TASK ITEM:
Every line below containing the word "your" should be found and copied.
-------------------------
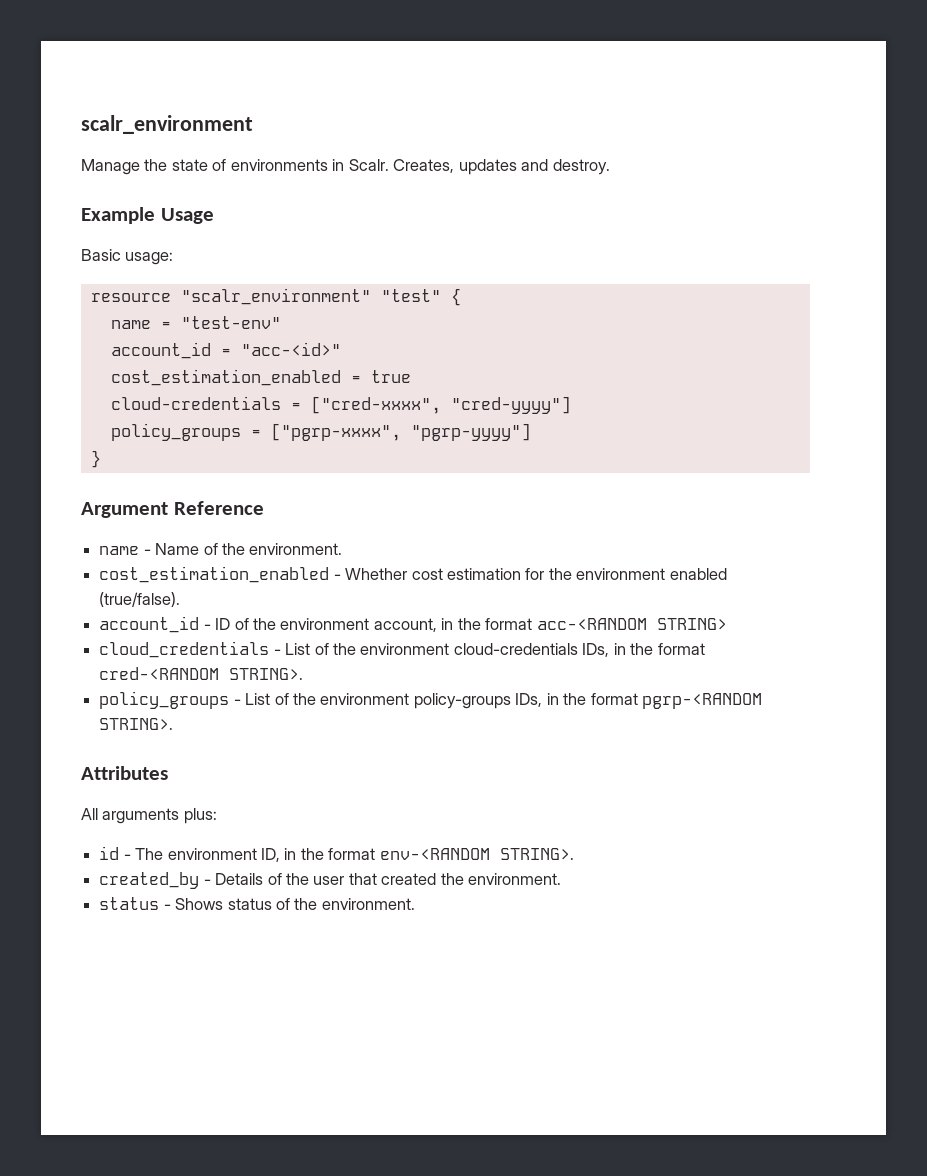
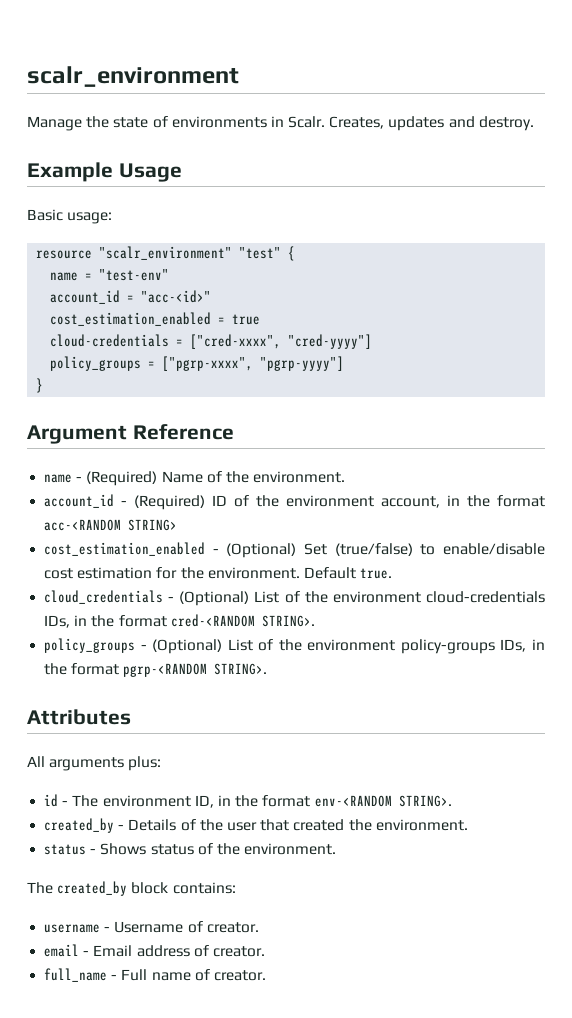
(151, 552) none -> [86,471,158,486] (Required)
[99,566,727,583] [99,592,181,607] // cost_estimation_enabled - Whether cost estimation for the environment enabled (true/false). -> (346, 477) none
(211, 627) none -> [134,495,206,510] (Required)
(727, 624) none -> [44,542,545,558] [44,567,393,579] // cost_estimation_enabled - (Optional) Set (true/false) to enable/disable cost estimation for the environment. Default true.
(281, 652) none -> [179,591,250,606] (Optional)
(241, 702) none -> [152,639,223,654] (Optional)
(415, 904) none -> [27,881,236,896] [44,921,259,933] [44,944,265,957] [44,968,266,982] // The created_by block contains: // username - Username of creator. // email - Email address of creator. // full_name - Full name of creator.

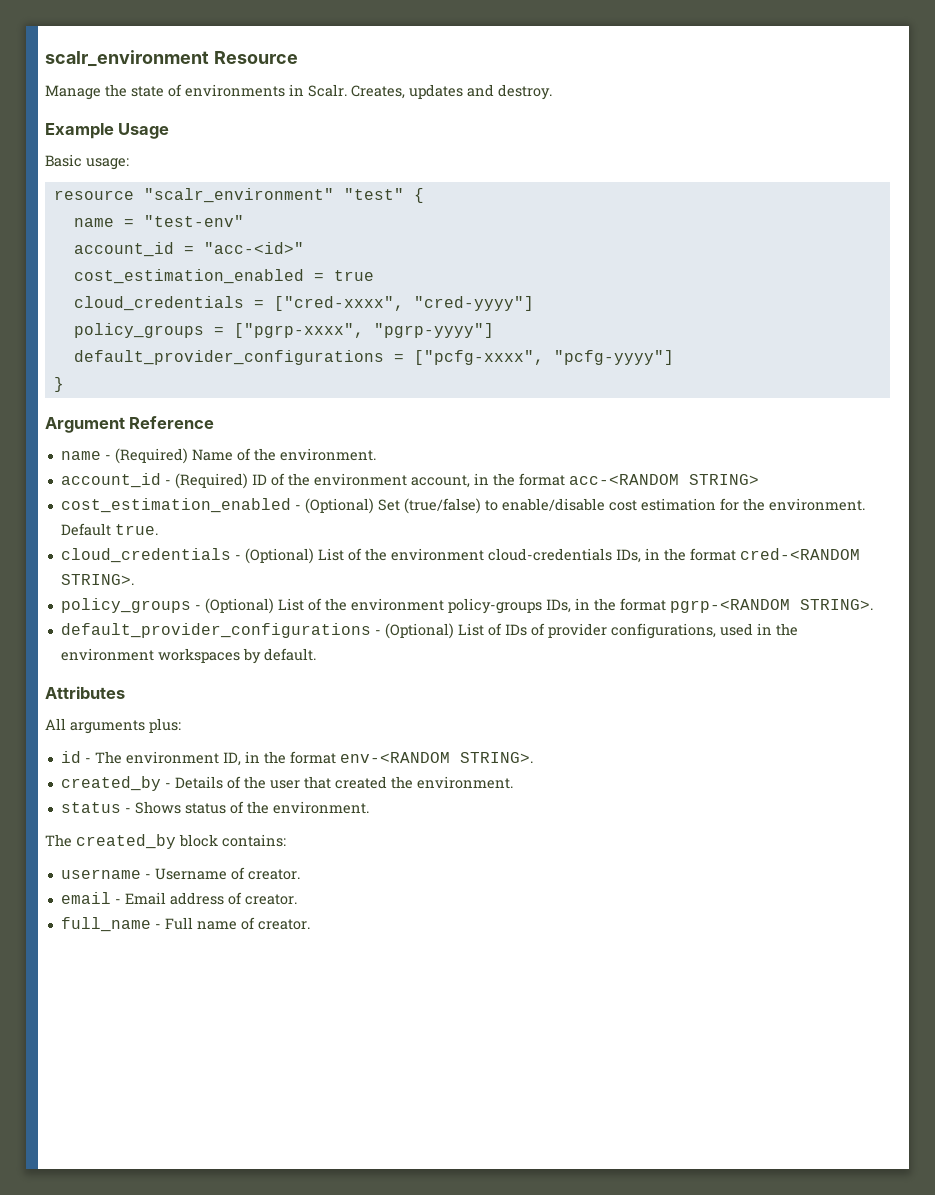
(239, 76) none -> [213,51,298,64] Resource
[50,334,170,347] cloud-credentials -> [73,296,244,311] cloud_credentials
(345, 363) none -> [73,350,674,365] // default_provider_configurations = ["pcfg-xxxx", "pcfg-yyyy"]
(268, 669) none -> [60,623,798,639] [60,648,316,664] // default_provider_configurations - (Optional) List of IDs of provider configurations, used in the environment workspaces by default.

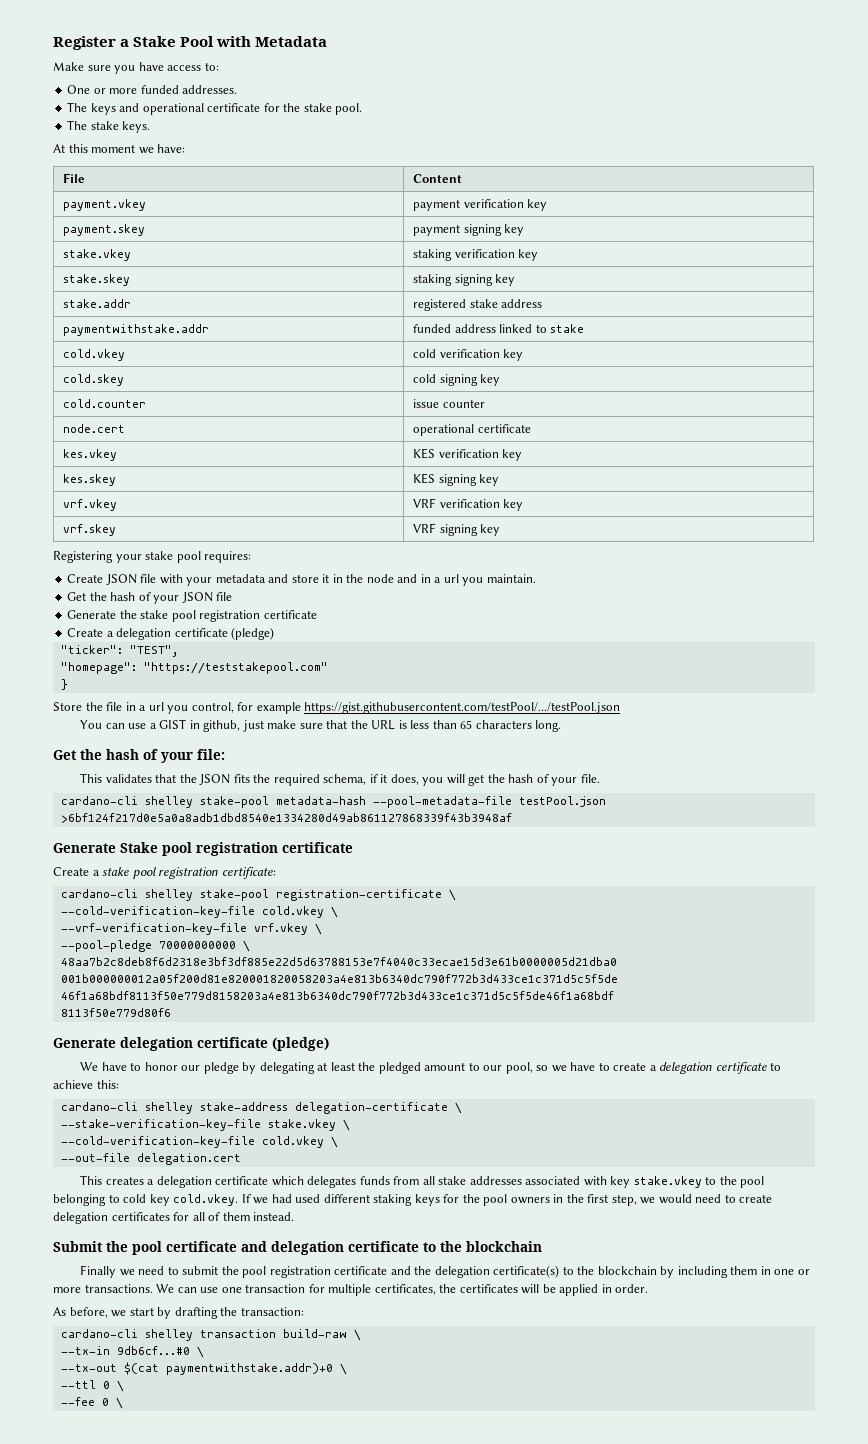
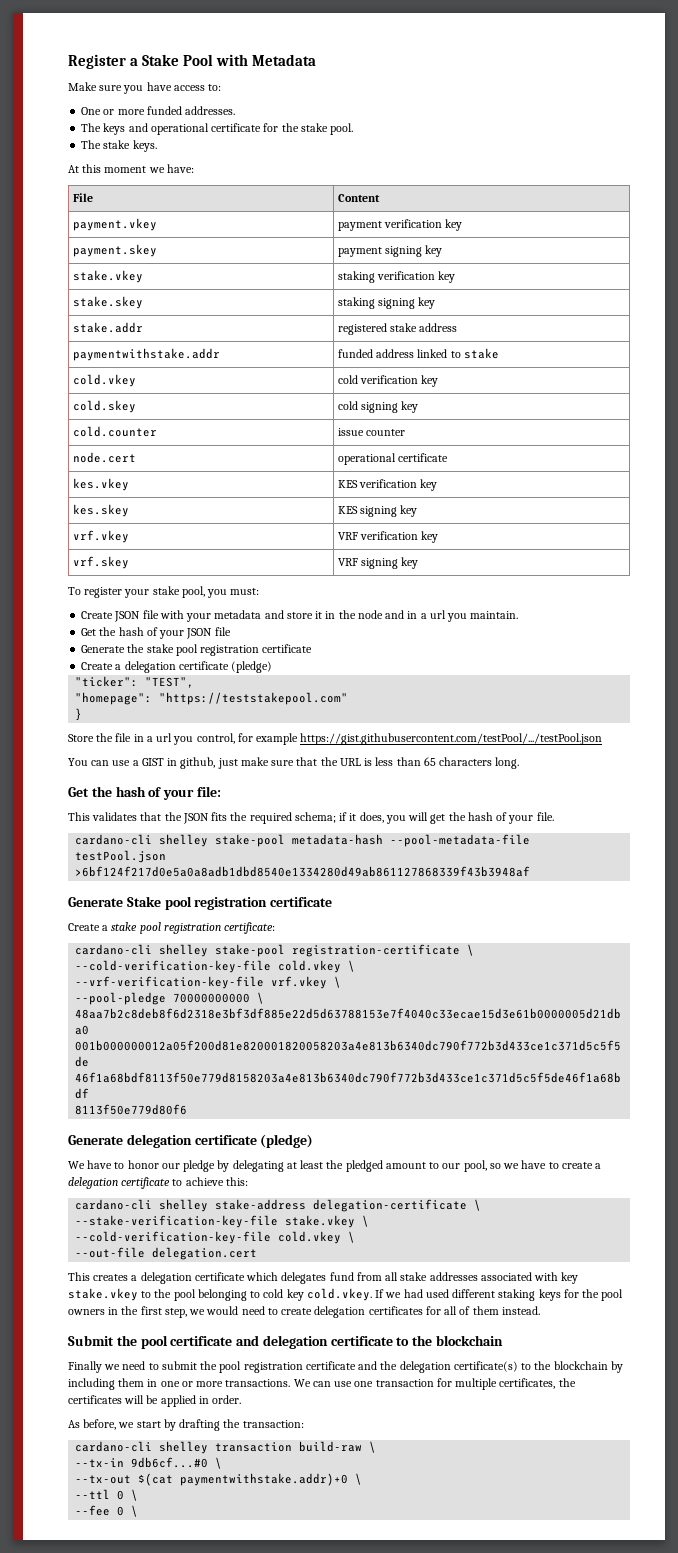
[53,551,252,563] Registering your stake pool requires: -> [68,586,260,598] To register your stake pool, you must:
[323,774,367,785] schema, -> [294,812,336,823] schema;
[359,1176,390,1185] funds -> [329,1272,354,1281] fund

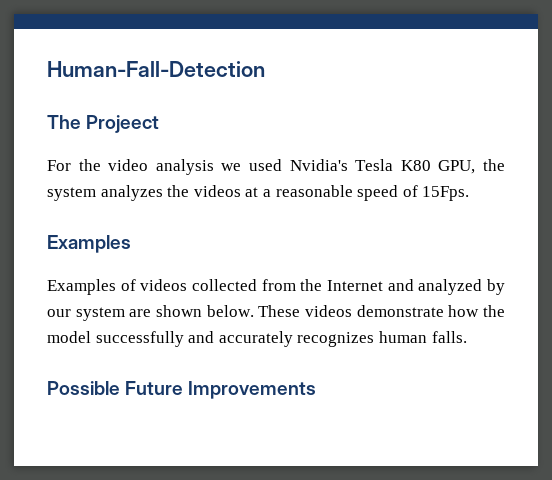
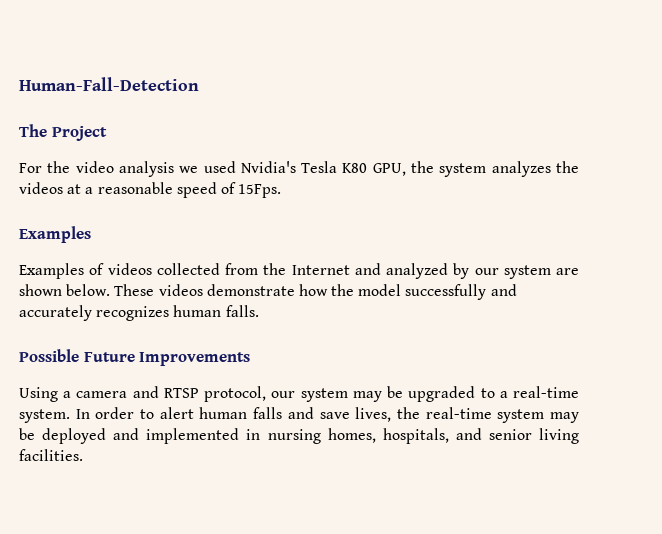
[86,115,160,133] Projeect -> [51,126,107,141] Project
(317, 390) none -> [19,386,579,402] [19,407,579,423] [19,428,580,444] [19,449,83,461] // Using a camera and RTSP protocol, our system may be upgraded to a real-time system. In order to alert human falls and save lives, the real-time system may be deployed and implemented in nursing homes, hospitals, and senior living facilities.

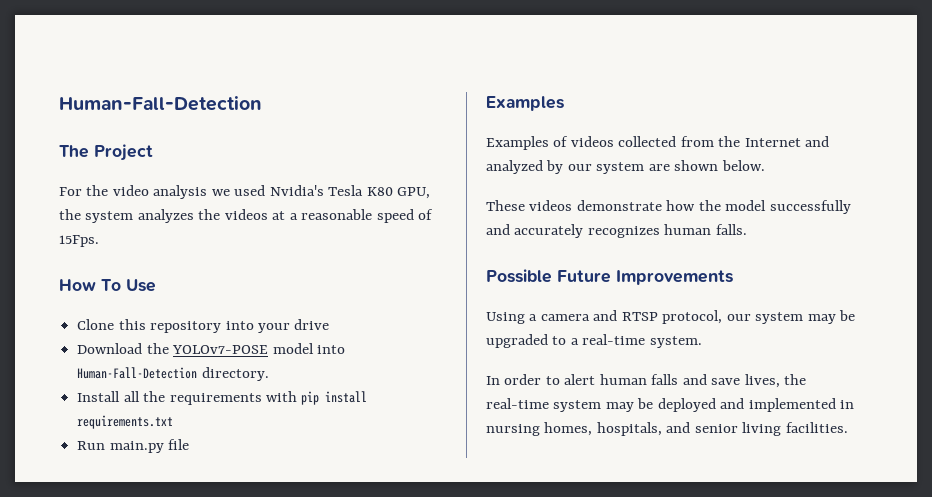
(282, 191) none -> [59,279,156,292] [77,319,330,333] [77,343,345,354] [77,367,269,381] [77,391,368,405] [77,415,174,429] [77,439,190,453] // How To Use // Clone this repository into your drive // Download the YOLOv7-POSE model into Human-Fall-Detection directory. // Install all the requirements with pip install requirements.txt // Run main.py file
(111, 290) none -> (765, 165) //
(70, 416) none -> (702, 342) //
-------------------------
OUTPUT OF THE TASK:
[53,551,252,563] Registering your stake pool requires: -> [68,586,260,598] To register your stake pool, you must:
(282, 191) none -> [59,279,156,292] [77,319,330,333] [77,343,345,354] [77,367,269,381] [77,391,368,405] [77,415,174,429] [77,439,190,453] // How To Use // Clone this repository into your drive // Download the YOLOv7-POSE model into Human-Fall-Detection directory. // Install all the requirements with pip install requirements.txt // Run main.py file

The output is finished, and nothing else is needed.